• [Excerpted data]
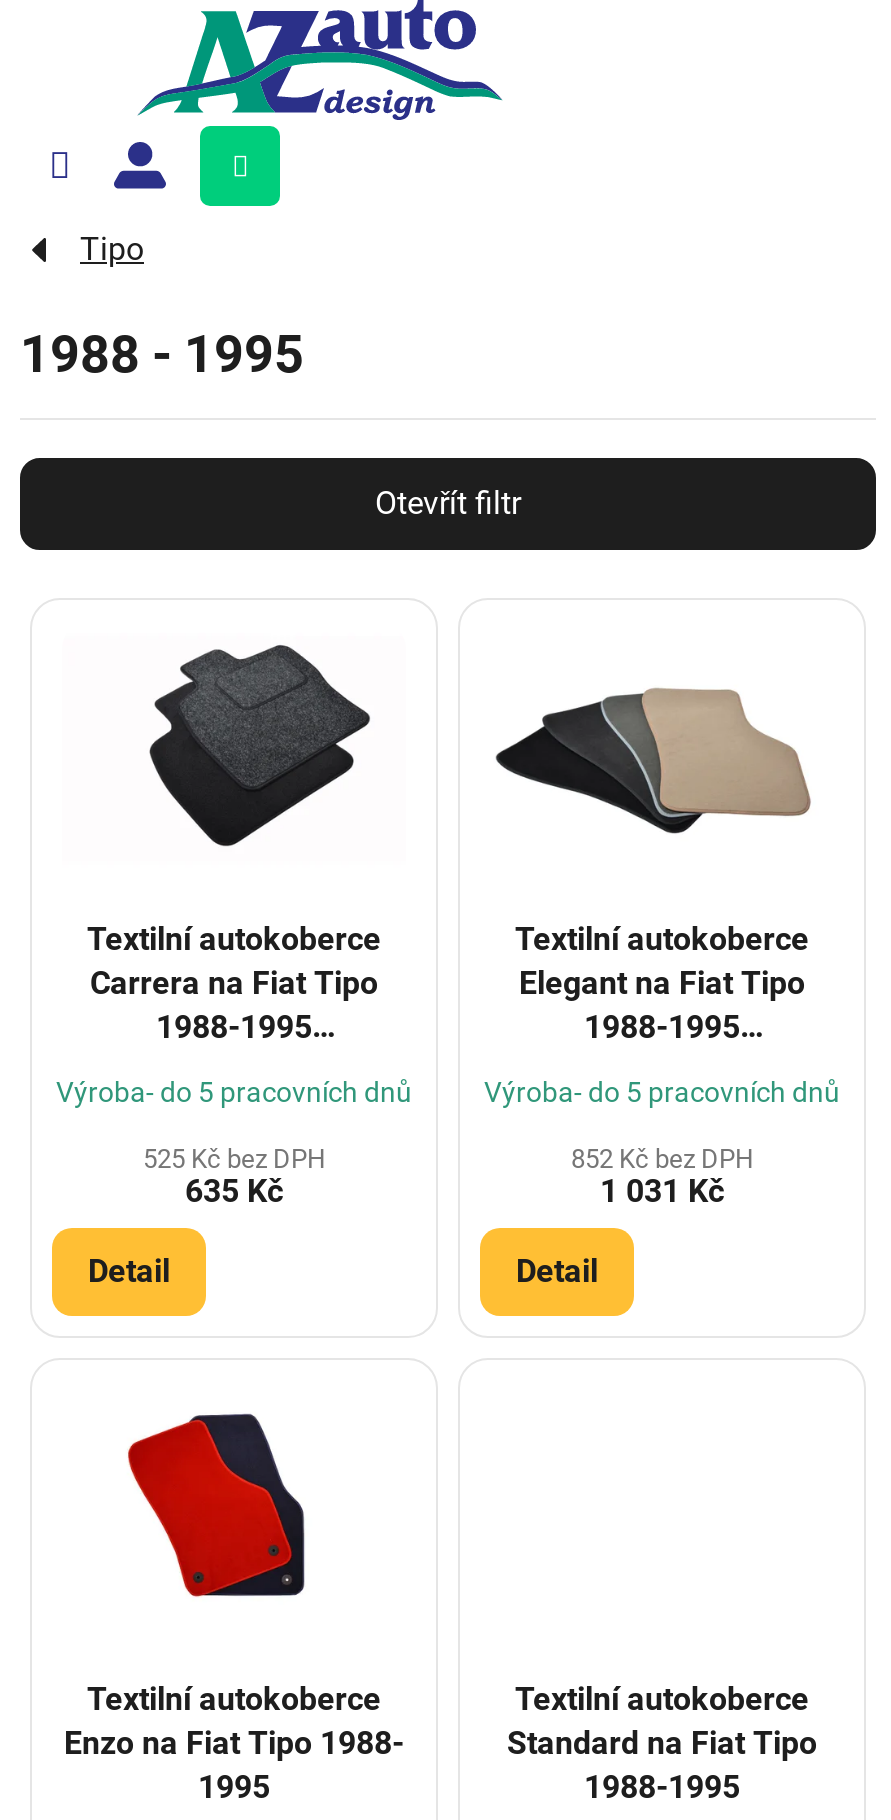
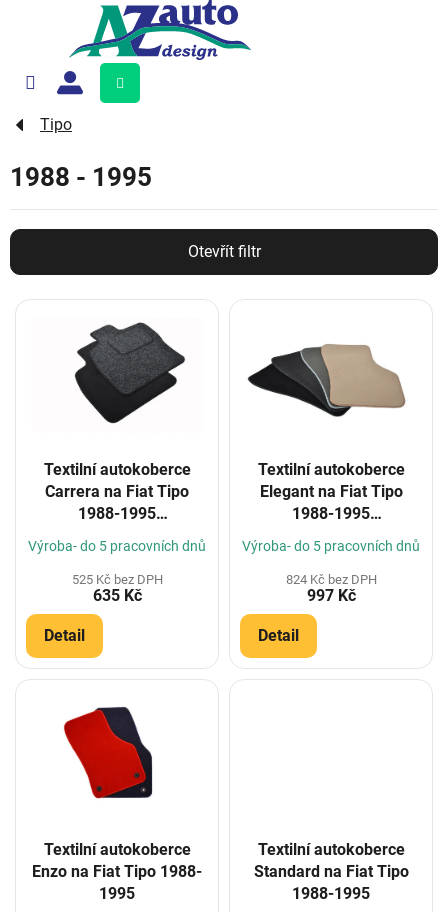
- 852 Kč bez DPH
+ 824 Kč bez DPH

- 1 031 Kč
+ 997 Kč
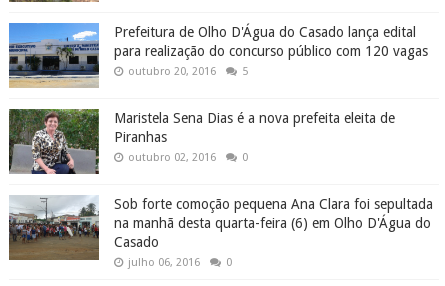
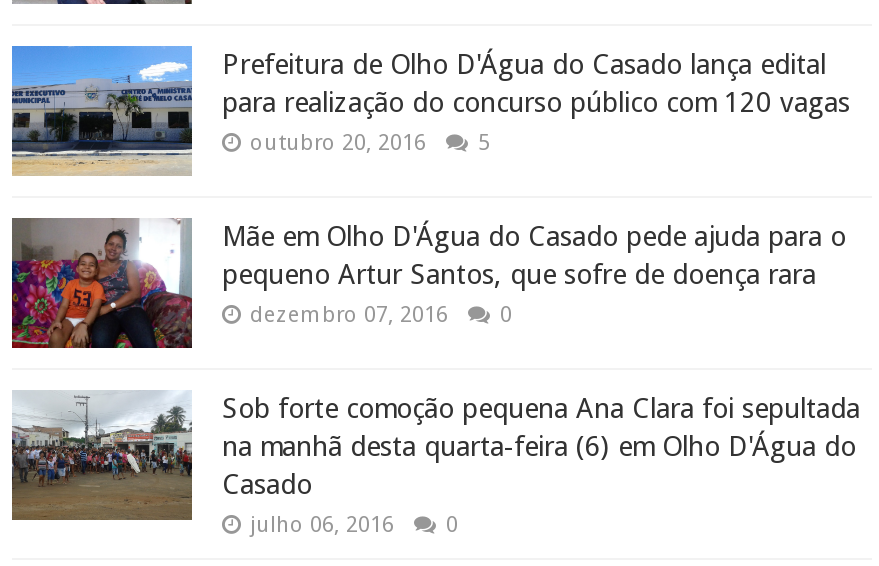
- [image]
- Maristela Sena Dias é a nova prefeita eleita de
- Piranhas
- outubro 02, 2016
+ [image]
+ Mãe em Olho D'Água do Casado pede ajuda para o
+ pequeno Artur Santos, que sofre de doença rara
+ dezembro 07, 2016
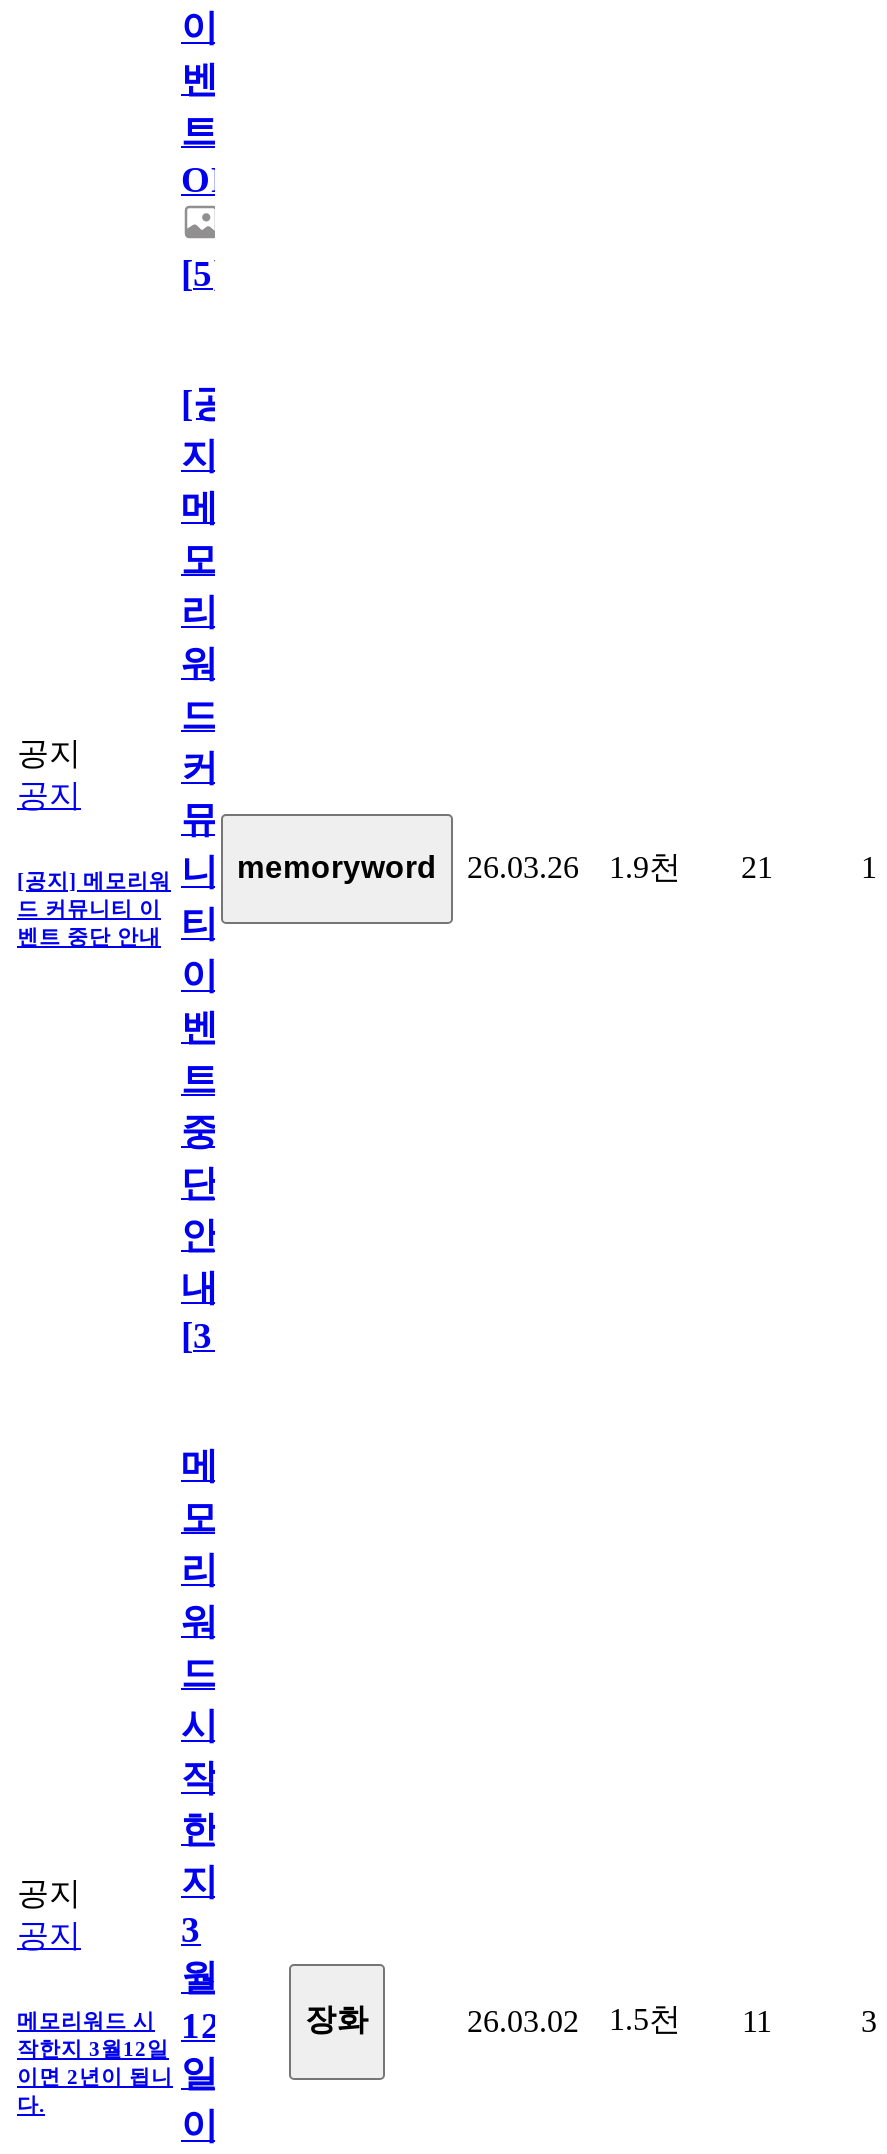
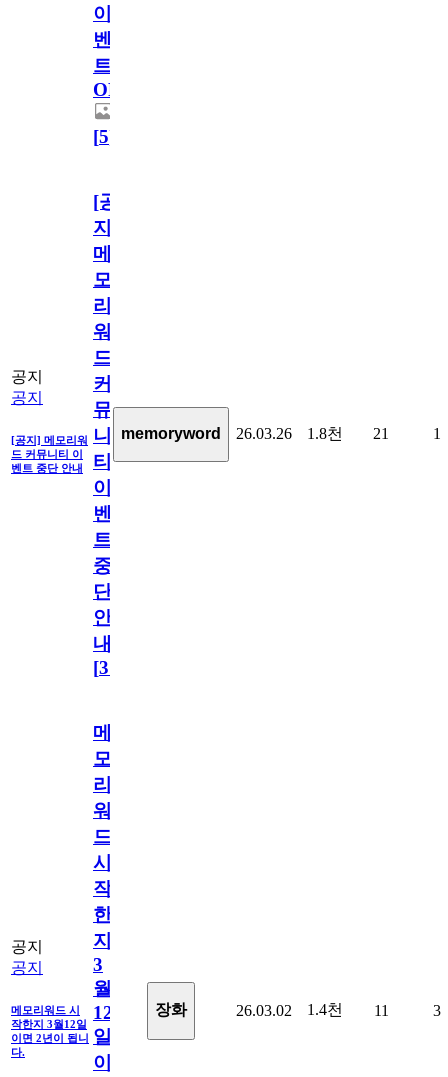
- 1.9천
+ 1.8천

- 26.03.02 1.5천 11
+ 26.03.02 1.4천 11
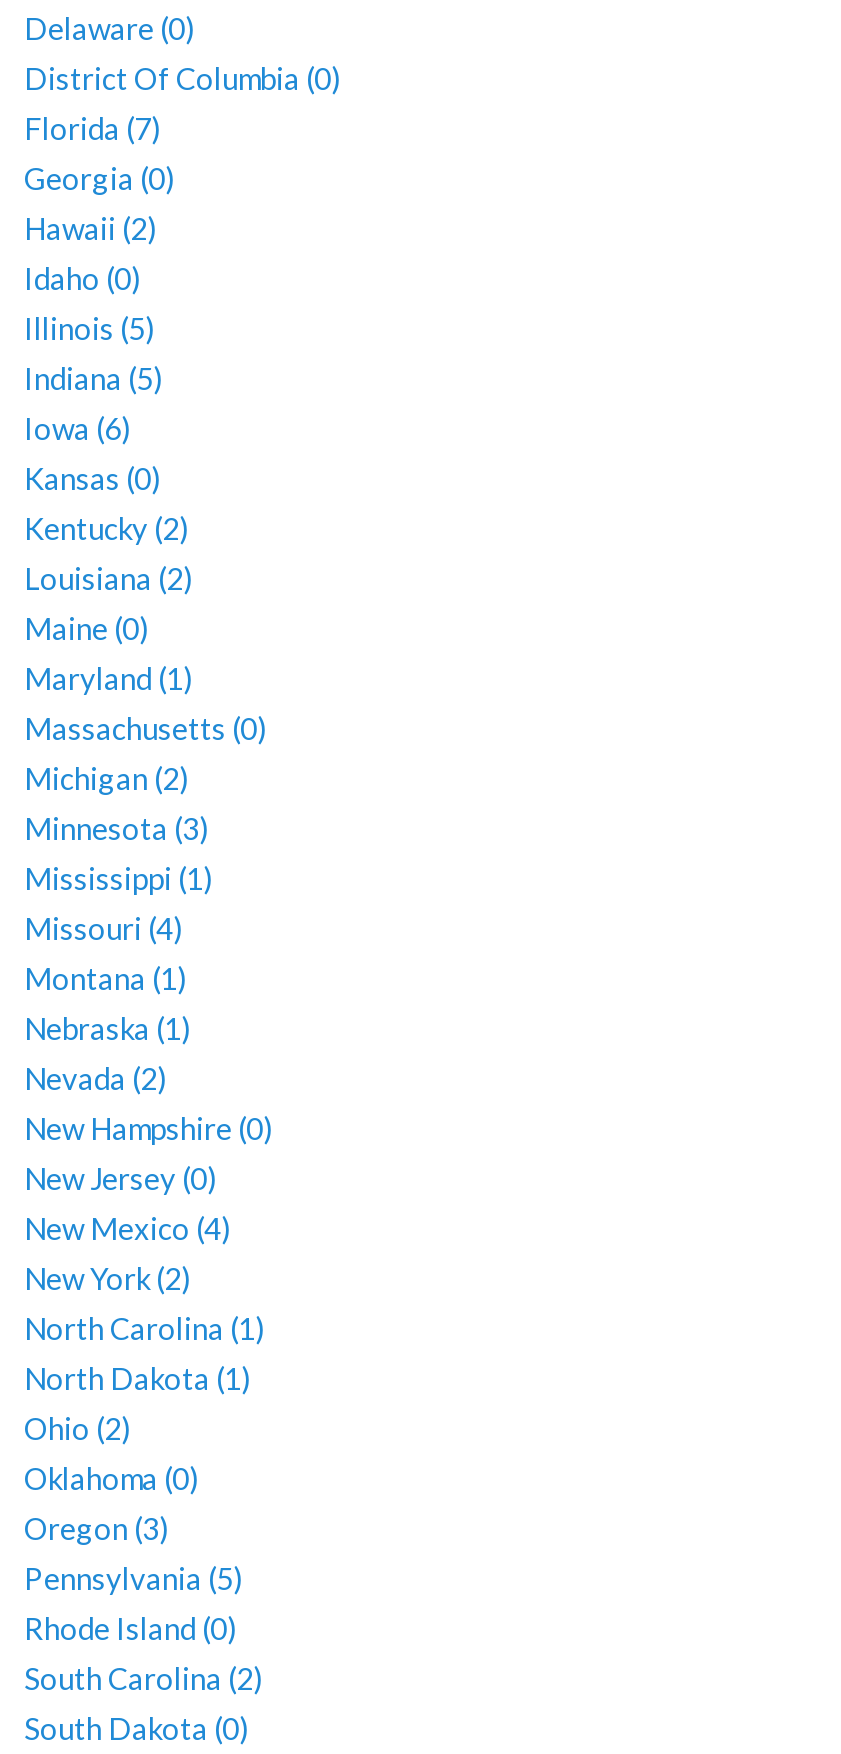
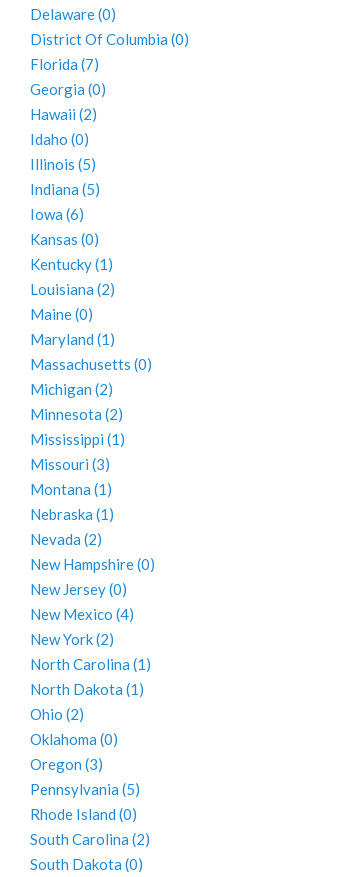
- Kentucky (2)
+ Kentucky (1)

- Minnesota (3)
+ Minnesota (2)

- Missouri (4)
+ Missouri (3)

• [Required work] Please set down the whole listing above exactly and skip every picture.

• [Answer box]
- 852 Kč bez DPH
+ 824 Kč bez DPH

- 1 031 Kč
+ 997 Kč
- [image]
- Maristela Sena Dias é a nova prefeita eleita de
- Piranhas
- outubro 02, 2016
+ [image]
+ Mãe em Olho D'Água do Casado pede ajuda para o
+ pequeno Artur Santos, que sofre de doença rara
+ dezembro 07, 2016
- 1.9천
+ 1.8천

- 26.03.02 1.5천 11
+ 26.03.02 1.4천 11
- Kentucky (2)
+ Kentucky (1)

- Minnesota (3)
+ Minnesota (2)

- Missouri (4)
+ Missouri (3)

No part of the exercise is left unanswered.